SELEGNA Holdings Corp., the private company that bagged the contract to build and operate UST’s four-level carpark in 2004, is owned by the same group of people behind Asian Construction and Development Corp. or AsiaKonstrukt, the favored contractor of the Expo Pilipino theme park of the Ramos administration.

Touted as the Philippines’ show window for the 1998 Centennial festivities, the park ended up mothballed when Joseph Estrada took over the presidency and ordered an investigation into the alleged “Expo scam.” Amid corruption allegations, Estrada ordered it shut in 1999 and refused to pay AsiaKonstrukt.

A Senate Blue Ribbon Committee probe led by Sen. Aquilino Pimentel, Jr. accused Centennial organizers of awarding the Expo Pilipino deal to AsiaKonstrukt without public bidding, and recommended graft charges against the National Centennial Commission head, former vice-president Salvador Laurel, AsiaKonstrukt president Edgardo Angeles, and several others.

In December 2000, however, then Ombudsman Aniano Desierto cleared Angeles. State prosecutors recommended charges only against Laurel before the Sandiganbayan anti-graft court. Laurel died of cancer in 2004 before he could clear his name.
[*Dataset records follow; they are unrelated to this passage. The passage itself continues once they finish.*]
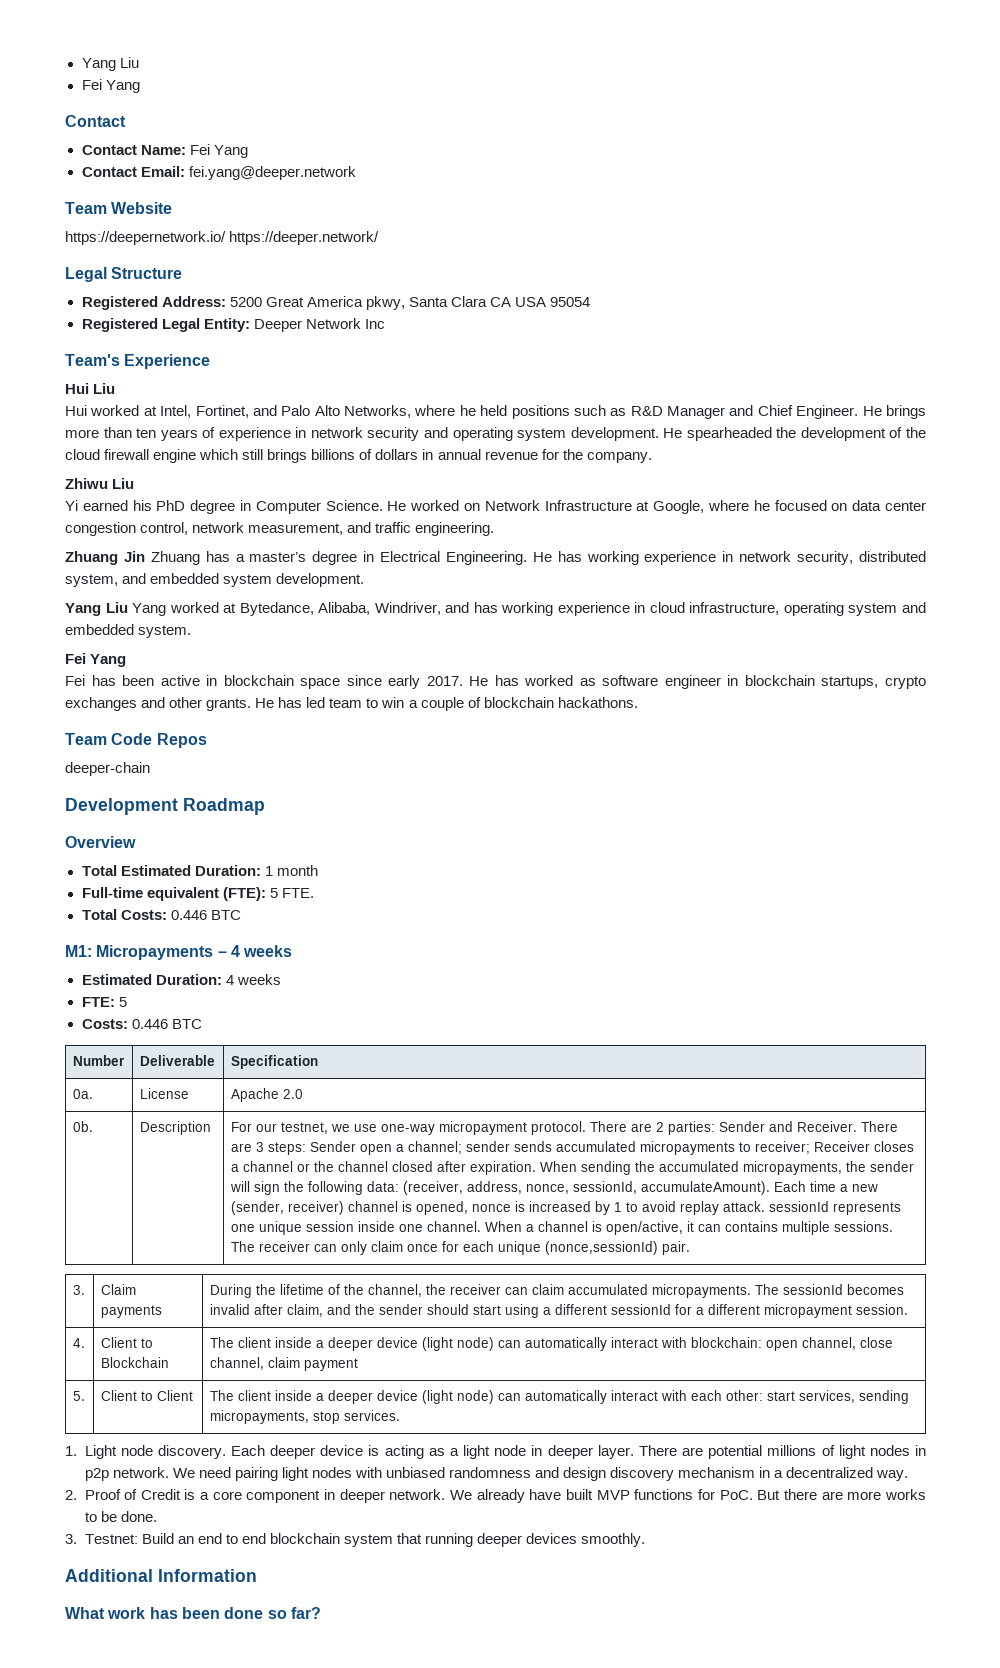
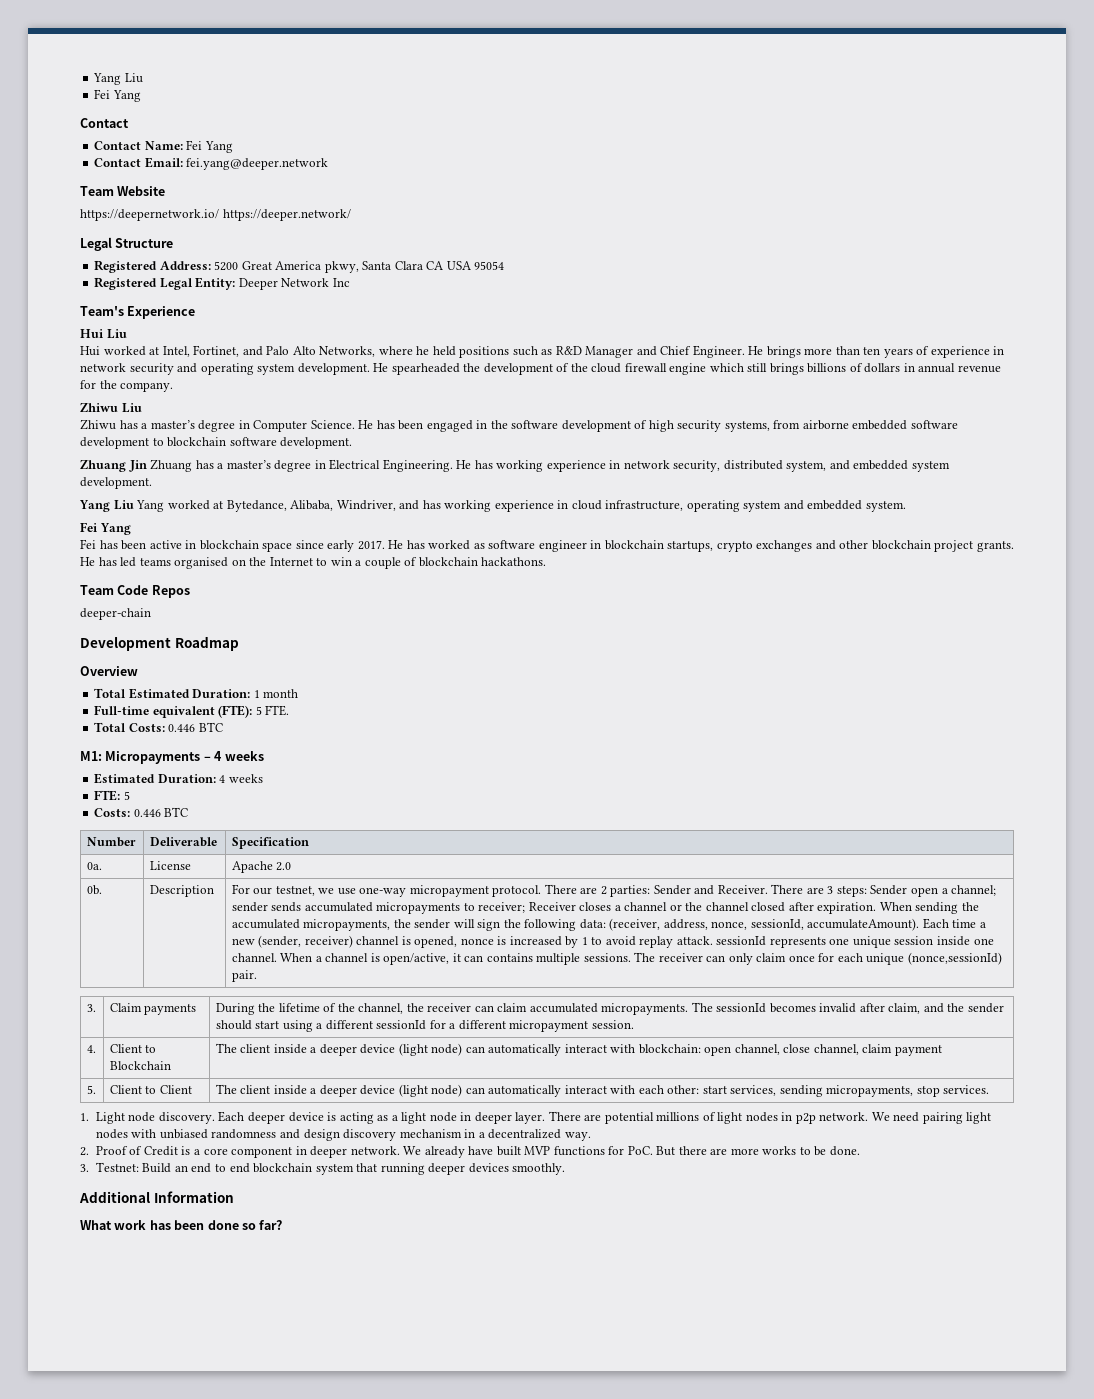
- Yi earned his PhD degree in Computer Science.
+ Zhiwu has a master’s degree in Computer Science.
- He worked on Network Infrastructure at Google, where he focused on data center congestion control, network measurement, and traffic engineering.
+ He has been engaged in the software development of high security systems, from airborne embedded software development to blockchain software development.
- He has worked as software engineer in blockchain startups, crypto exchanges and other grants.
+ He has worked as software engineer in blockchain startups, crypto exchanges and other blockchain project grants.
- He has led team to win a couple of blockchain hackathons.
+ He has led teams organised on the Internet to win a couple of blockchain hackathons.

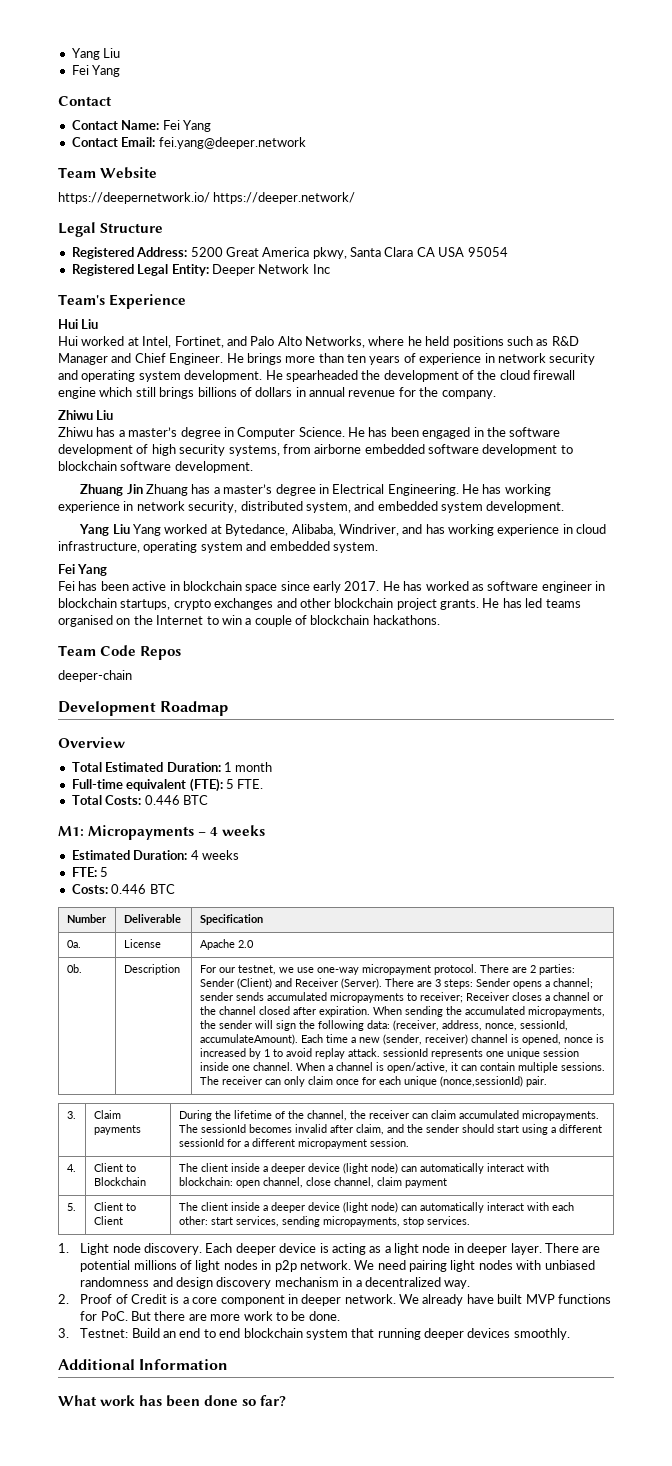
- There are 2 parties: Sender and Receiver.
+ There are 2 parties: Sender (Client) and Receiver (Server).
- There are 3 steps: Sender open a channel; sender sends accumulated micropayments to receiver; Receiver closes a channel or the channel closed after expiration.
+ There are 3 steps: Sender opens a channel; sender sends accumulated micropayments to receiver; Receiver closes a channel or the channel closed after expiration.
- When a channel is open/active, it can contains multiple sessions.
+ When a channel is open/active, it can contain multiple sessions.
- We already have built MVP functions for PoC. But there are more works to be done.
+ We already have built MVP functions for PoC. But there are more work to be done.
No expense was spared for the 60-hectare Expo Pilipino project for Clark field in Pampanga, which had a teflon-roofed amphitheater, and a Spanish colonial plaza with a replica of Barasoain Church, among other attractions.

Laurel was accused of raising the project cost to P1.165 billion, at the benefit of AsiaKonstrukt, from just P248 million; and paying more than P300 million to the contractor without a public bidding for the project. He had argued that the Expo Pilipino involved private companies and that the Centennial Commission was “racing against time.”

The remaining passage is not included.